Should the Monetary Authority of Singapore conduct a similar survey here to see if the burgeoning number of investors in CFDs really know what they are buying into? The answer, judging by the experience Down Under, is why not?
Questions to ask
If there was to be such a review - apart from the obvious questions about understanding how leverage works - investors should be asked if they understand the exact nature of the product. For instance, that when they take a CFD position, it is the market maker who is on the opposite side of the trade, which means the playing field is slightly tilted in favour of the market maker because it knows what its customers' positions are and can hedge itself accordingly - usually in the underlying cash market.
(Createwealth8888: What made you think that you as retail speculators can beat the Market Maker at their game? Where does all the free makan and pens that these Market Makers provide at their free CFD semniars come from?)
The investor has no such knowledge. Nor does he know what positions the house has taken, so even though some people may think this is insignificant, there is nevertheless asymmetric information in a CFD trade.
Similarly, do investors realise that unlike margin loans, CFD positions are not closed - or force-sold - when the market moves against them, which in theory could mean potentially large losses if the position is not constantly monitored and/or if no stop-loss is implemented?

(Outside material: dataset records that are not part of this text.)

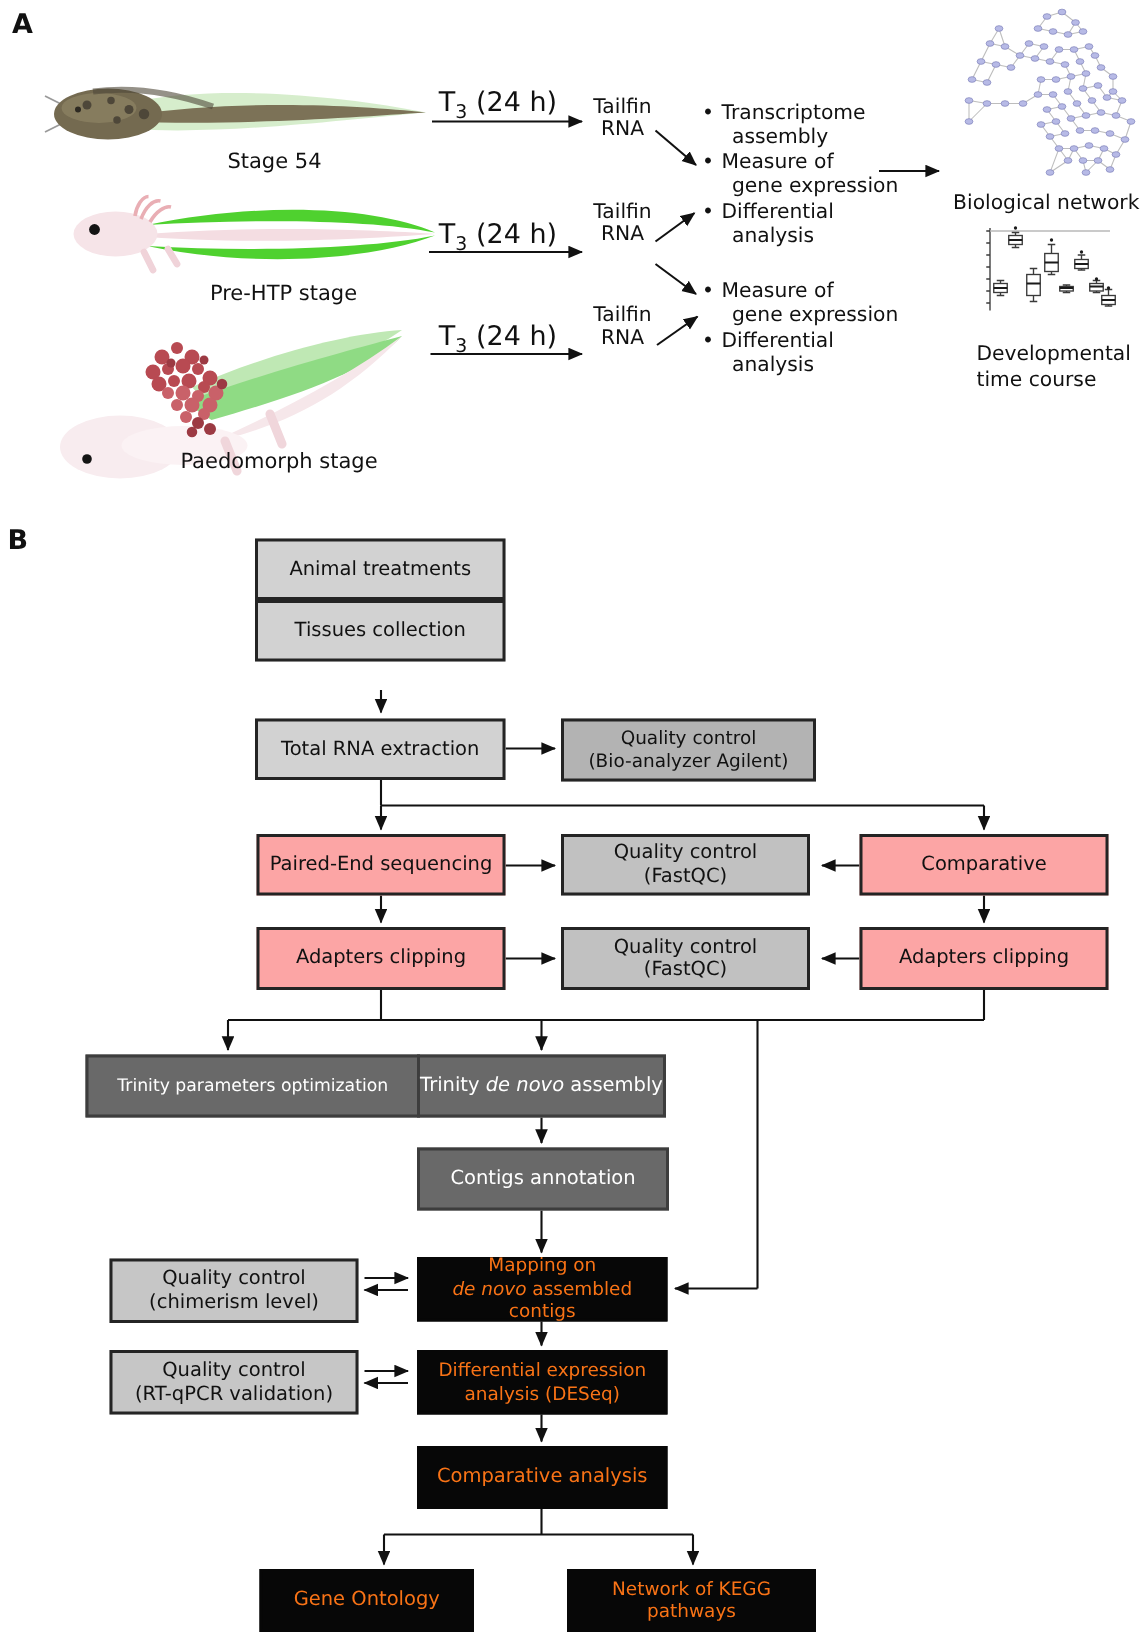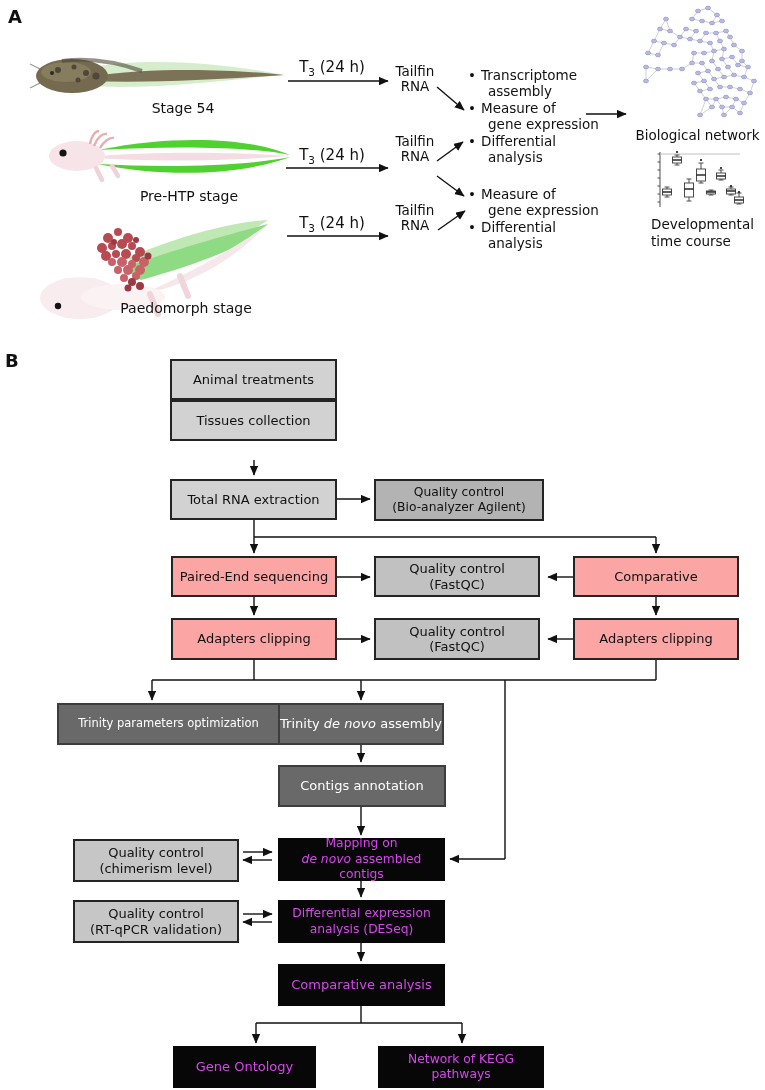--- a/index.html
+++ b/index.html
@@ -8,7 +8,7 @@
   svg.layer{position:absolute;left:0;top:0;}
   .plabel{position:absolute;font-weight:bold;font-size:18px;z-index:5;}
   .cap{position:absolute;font-size:14px;text-align:center;z-index:4;}
-  .t3{position:absolute;font-size:15px;text-align:center;width:92px;z-index:4;}
+  .t3{position:absolute;font-size:18px;text-align:center;width:92px;z-index:4;}
   .t3 sub{font-size:70%;}
   .tailfin{position:absolute;font-size:13.5px;line-height:15px;text-align:center;width:58px;z-index:4;}
   .bullets{position:absolute;font-size:13.5px;line-height:16px;z-index:4;}

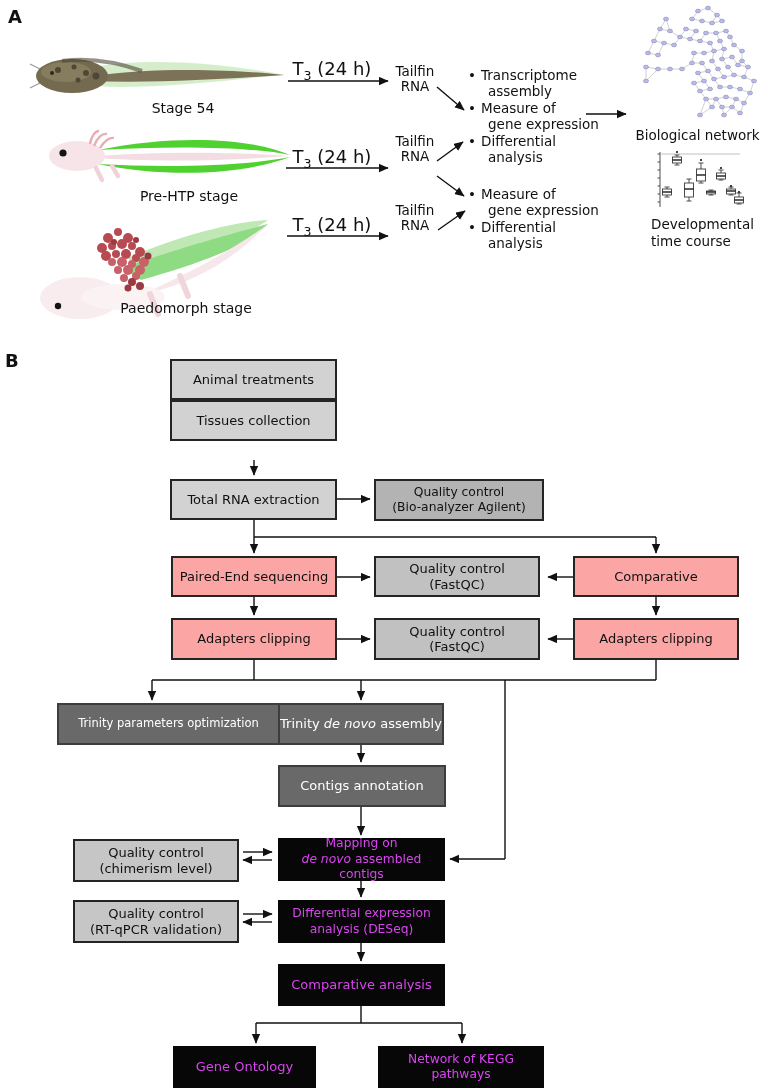--- a/index.html
+++ b/index.html
@@ -422,7 +422,7 @@
       <line x1="84.5" y1="51" x2="93.5" y2="51" stroke="#1a1a1a" stroke-width="1.4"></line>
       <circle cx="89" cy="43" r="1.1" fill="#1a1a1a"></circle>
     </svg>
-  <div class="outcap" style="left:651px;top:216px;width:115px">Developmental time course</div>
+  <div class="outcap" style="left:651px;top:228px;width:115px">Developmental time course</div>
 
   <div class="plabel" style="left:5px;top:350px">B</div>
 

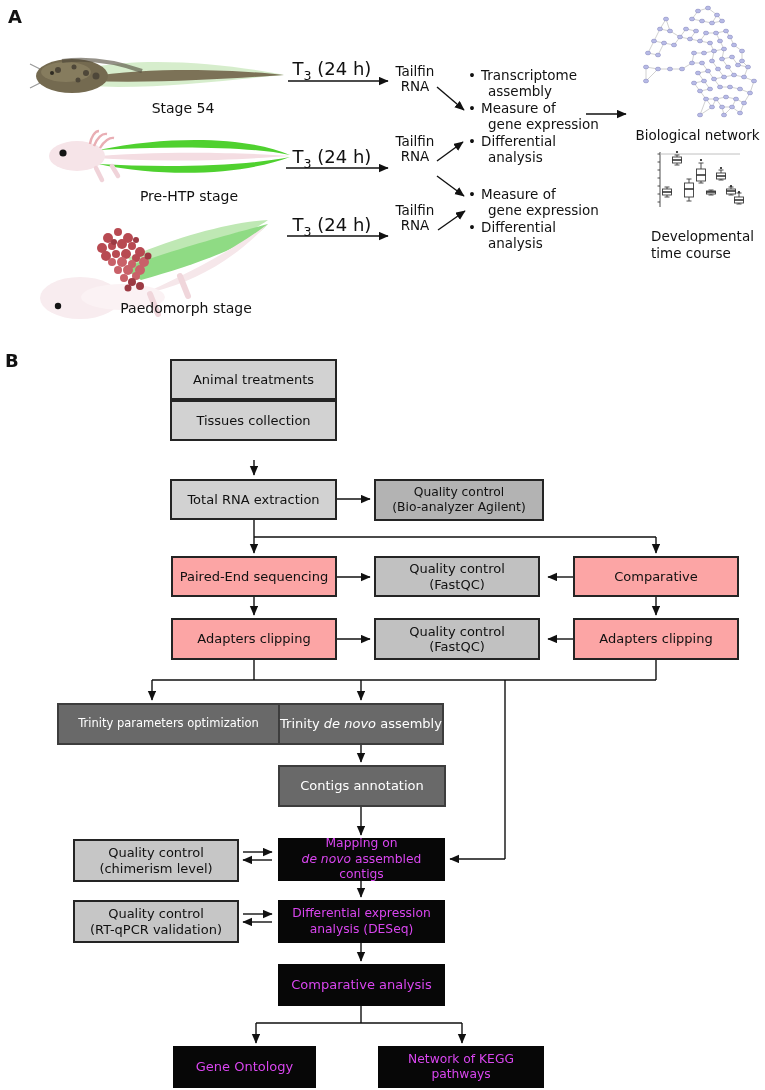--- a/index.html
+++ b/index.html
@@ -24,7 +24,7 @@
   .fq{background:#c1c1c1;}
   .qc2{background:#c6c6c6;}
   .dark{background:#696969;color:#fff;border-color:#3d3d3d;}
-  .blk{background:#070707;color:#d946ef;border-color:#070707;}
+  .blk{background:#070707;color:#f97316;border-color:#070707;}
   .f12{font-size:12.3px;}
   .f115{font-size:11.5px;}
   i{font-style:italic;}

Additionally, do investors realise that holders of CFDs on stocks are not entitled to dividends, because CFDs are not shares? Do they know that unless they have some form of deposit insurance, there is a chance - albeit small - that they could lose all their money if the market maker goes bust?
Also worth asking is if whether the deposit money collected from opening a CFD account is placed into a pooled segregated account and if so, how this money is to be used if very large customers incur big losses and cannot pay up?
As stated earlier, this is not to say that CFDs are unsuitable investments for retail players. But clearly, these instruments, given their risky nature, are not suitable for everyone. Going by the experience of other developed markets - the latest being Australia - it is worthwhile for local regulators to check if there is adequate disclosure in the marketing of CFDs here.